- Interactive map of Xiao Ye

Restaurant information
- Owners: Jolyn Chen; Louis Lin;
- Chef: Louis Lin
- Location: 3832 NE Sandy Blvd., Portland, Oregon, 97232, United States
- Coordinates: 45°32′04″N 122°37′24″W﻿ / ﻿45.534508°N 122.623444°W
- Website: xiaoyepdx.com

= Xiao Ye (restaurant) =

Restaurant in Portland, Oregon, U.S.

Xiao Ye is a restaurant in Portland, Oregon's Hollywood neighborhood, in the United States.

== Description ==
Xiao Ye, which translates to "midnight snack" in Mandarin, is a restaurant at the intersection of Sandy Boulevard and 38th Street in northeast Portland's Hollywood neighborhood.

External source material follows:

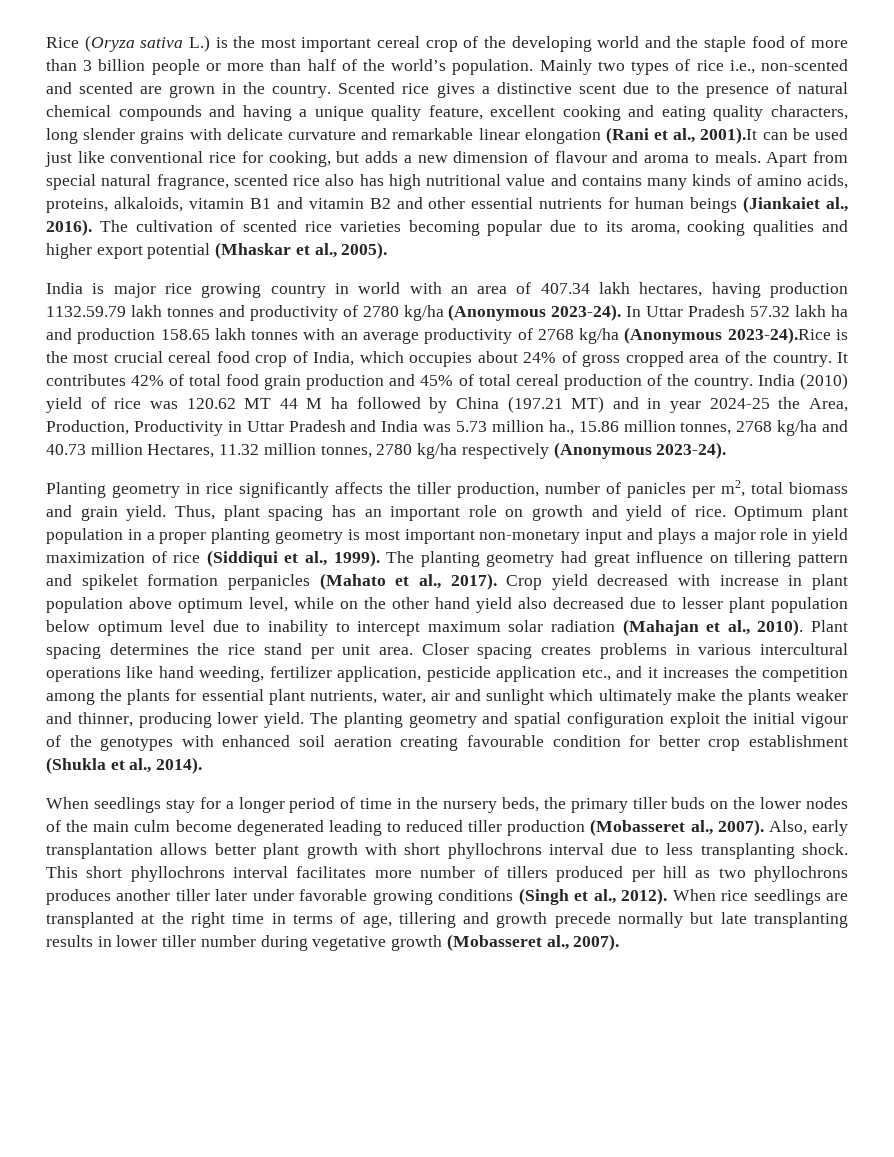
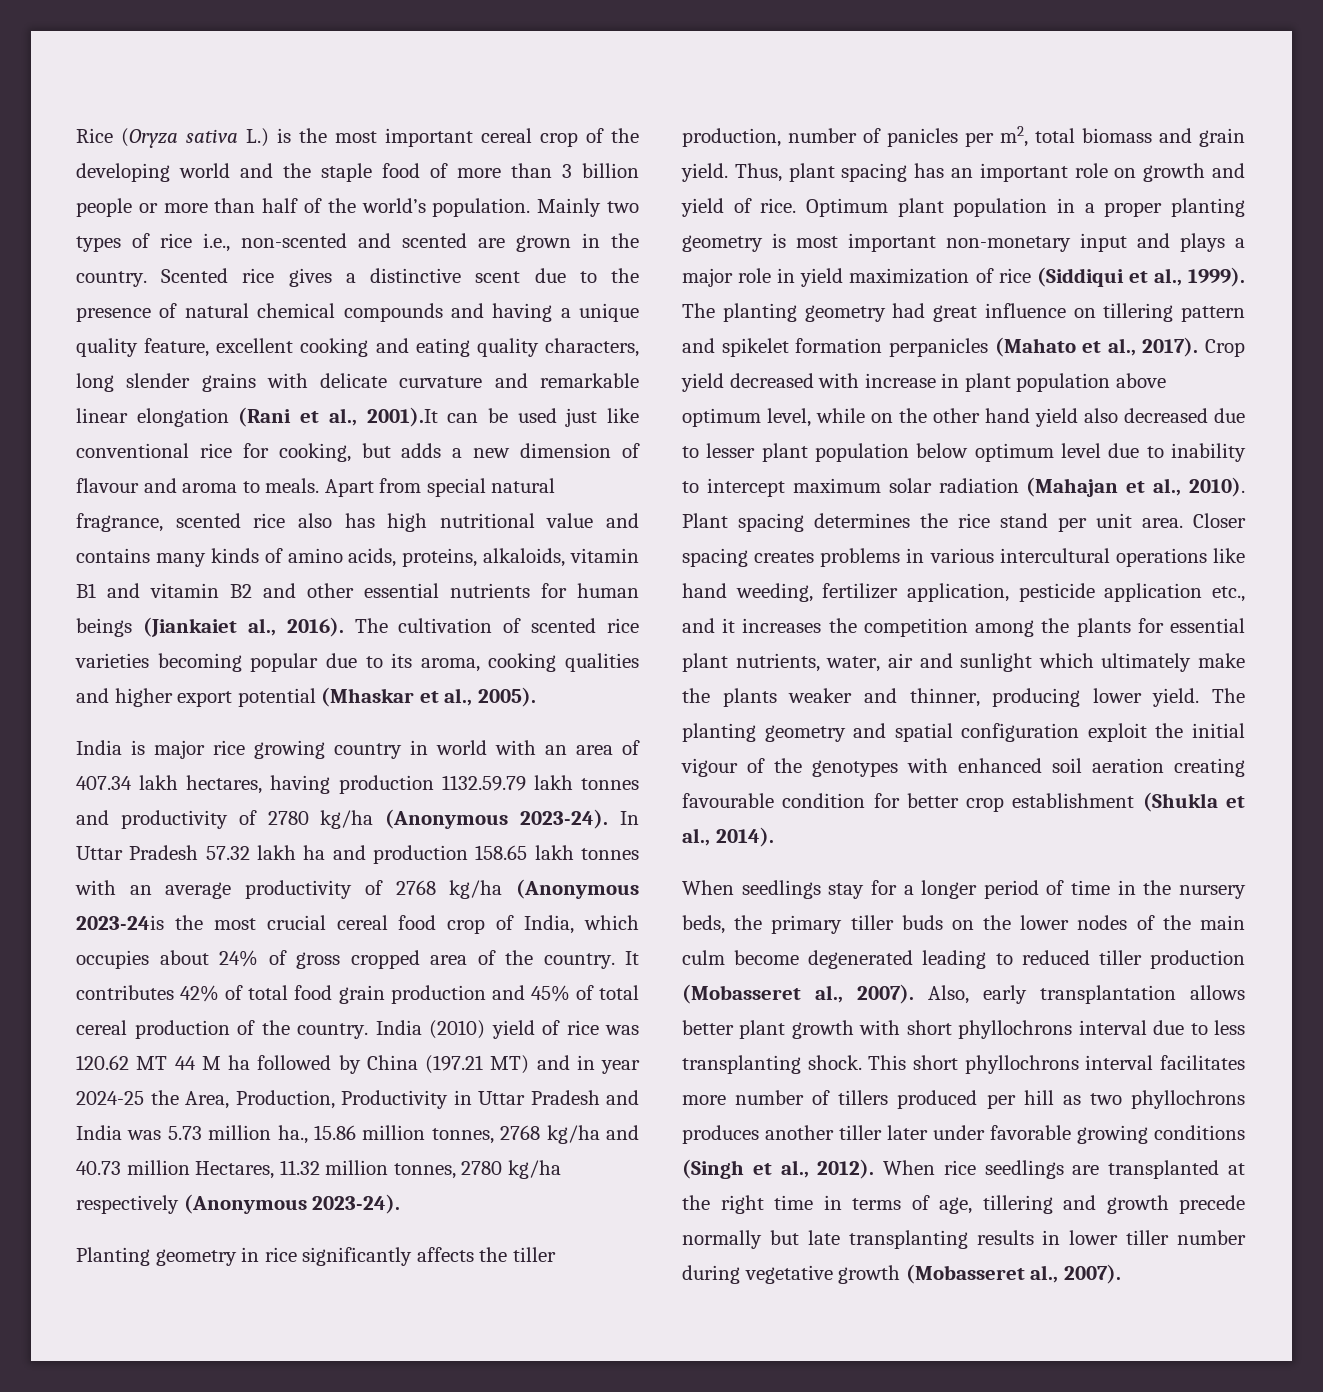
- In Uttar Pradesh 57.32 lakh ha and production 158.65 lakh tonnes with an average productivity of 2768 kg/ha (Anonymous 2023-24).Rice is the most crucial cereal food crop of India, which occupies about 24% of gross cropped area of the country.
+ In Uttar Pradesh 57.32 lakh ha and production 158.65 lakh tonnes with an average productivity of 2768 kg/ha (Anonymous 2023-24is the most crucial cereal food crop of India, which occupies about 24% of gross cropped area of the country.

Bon Appétit has said the restaurant has a "fun, unfussy design which includes mismatched vintage chairs in bold colors, patterned textiles, and checkered tile floors".

The menu has included grilled snapper with chipotle and chile negro butter, served with curtido on the side, as well as masa-mochiko madeleines, tom yum soup, pear and steak tartare, tomato toast, and Jolyn's Favorite Noodle V. 1, a pasta dish with sesame, Taiwanese black vinegar, and Lao Gan Ma.

== History ==
Chef Louis Lin and co-owner Jolyn Chen opened Xiao Ye in September 2023; the duo prefer to describe the cuisine as "first-generation American" instead of New American or fusion.

In 2026, the restaurant participated in Portland's Dumpling Week, as well as Strawberry Shortcake Week, which was presented by and in support of the James Beard Public Market.

== Reception ==
In 2023, Xiao Ye won in the Best New Restaurant category of Eater Portland's annual Eater Awards. Nathan Williams also included the business in the website's 2023 list of sixteen "standout spots" in the Hollywood neighborhood. In his review for the Portland Mercury, Ned Lannamann wrote: "As it stands, though, Xiao Ye is an artful misfire: the sort of place that, as Mr. Huang sadly appears to desire it to be, is really only best when the customers are a little drunk, a little high, maybe both and in any event extremely hungry." Xiao Ye was included in The Infatuation's 2024 list of Portland's best restaurants. Michael Russell ranked Xiao Ye number 36 in The Oregonians 2025 list of Portland's 40 best restaurants.